Protects against all failures in a single disk sector.
Each logical disk page X is stored twice.
(Obvious disadvantage: disk capacity is halved)
X is stored in sector S on disk L and sector T on disk R
Assume that a sound parity-check is available
(i.e. can always recognise whether data has transferred mem↔disk correctly)

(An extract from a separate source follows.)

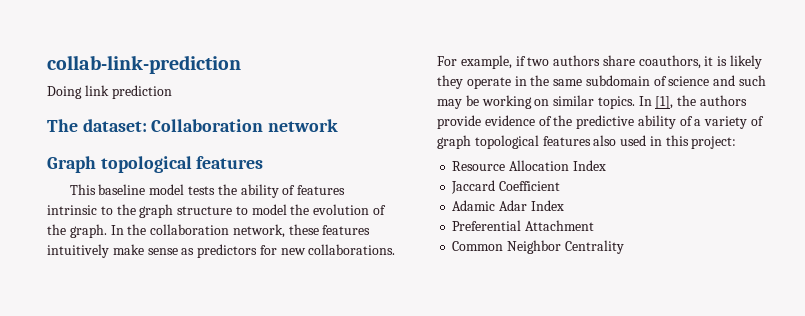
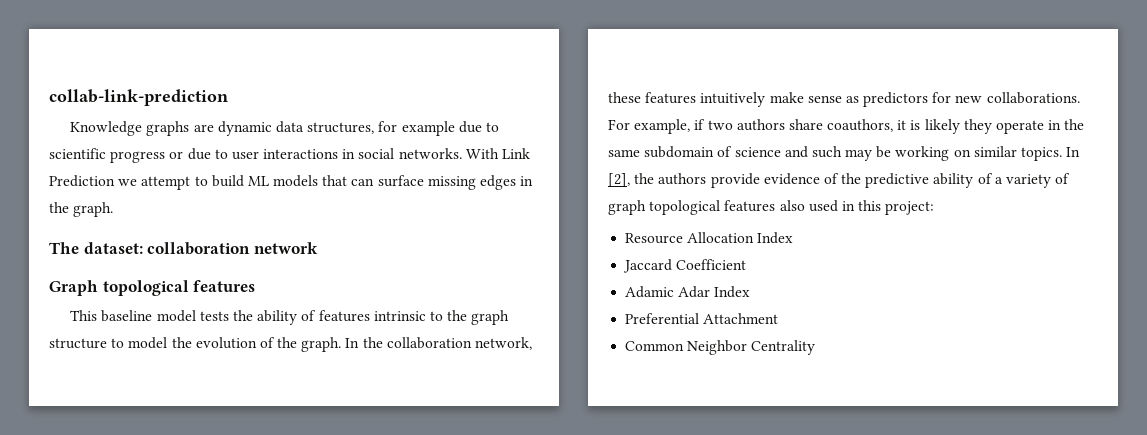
[47,85,172,99] Doing link prediction -> [70,121,499,136] [49,148,531,163] [49,175,534,190] [49,202,114,217] Knowledge graphs are dynamic data structures, for example due to scientific progress or due to user interactions in social networks. With Link Prediction we attempt to build ML models that can surface missing edges in the graph.
[151,119,264,132] Collaboration -> [147,242,251,255] collaboration
[655,96,674,109] [1], -> [608,173,630,187] [2],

Low level sector i/o functions:
int writeSector(char *b, Disk d, Sector s) {
int nTries = 0;
do {
nTries++; write(d,s,b);
} while (bad(parity) && nTries < MaxTries)
return nTries;
}
int readSector(char *b, Disk d, Sector s) {
int nTries = 0;
do {
nTries++; read(d,s,b);
} while (bad(parity) && nTries < MaxTries)
return nTries;
}
Writing data to disk with stable store:
int writeBlock(Buffer *b, Disk d, Sector s) {
int sec;
for (;;) {
sec = (s > 0) ? s : getUnusedSector(d);
n = writeSector(b->data, d, sec);
if (n == maxTries)
mark s as unusable
else
return sec;
}
}
- call
writeBlock
twice for each buffer b, on disks L and R
- remember association between b and (L,S) and (R,T)
Reading data from disk with stable store:
int readBlock(Buffer *b) {
int n = readSector(b->data, b->diskL, b->sectorL);
if (n == maxTries) {
n = readSector(b->data, b->diskR, b->sectorR);
if (n == maxTries) return -1; // read failure
}
return 0; // successful read
}
- if read from disk L succeeds, ignore disk R
(if sector (R,T) has failed, we discover failure on subsequent write)
- if read from disk L fails, get correct copy from disk R
(and, at the same time, can mark sector (L,S) as bad)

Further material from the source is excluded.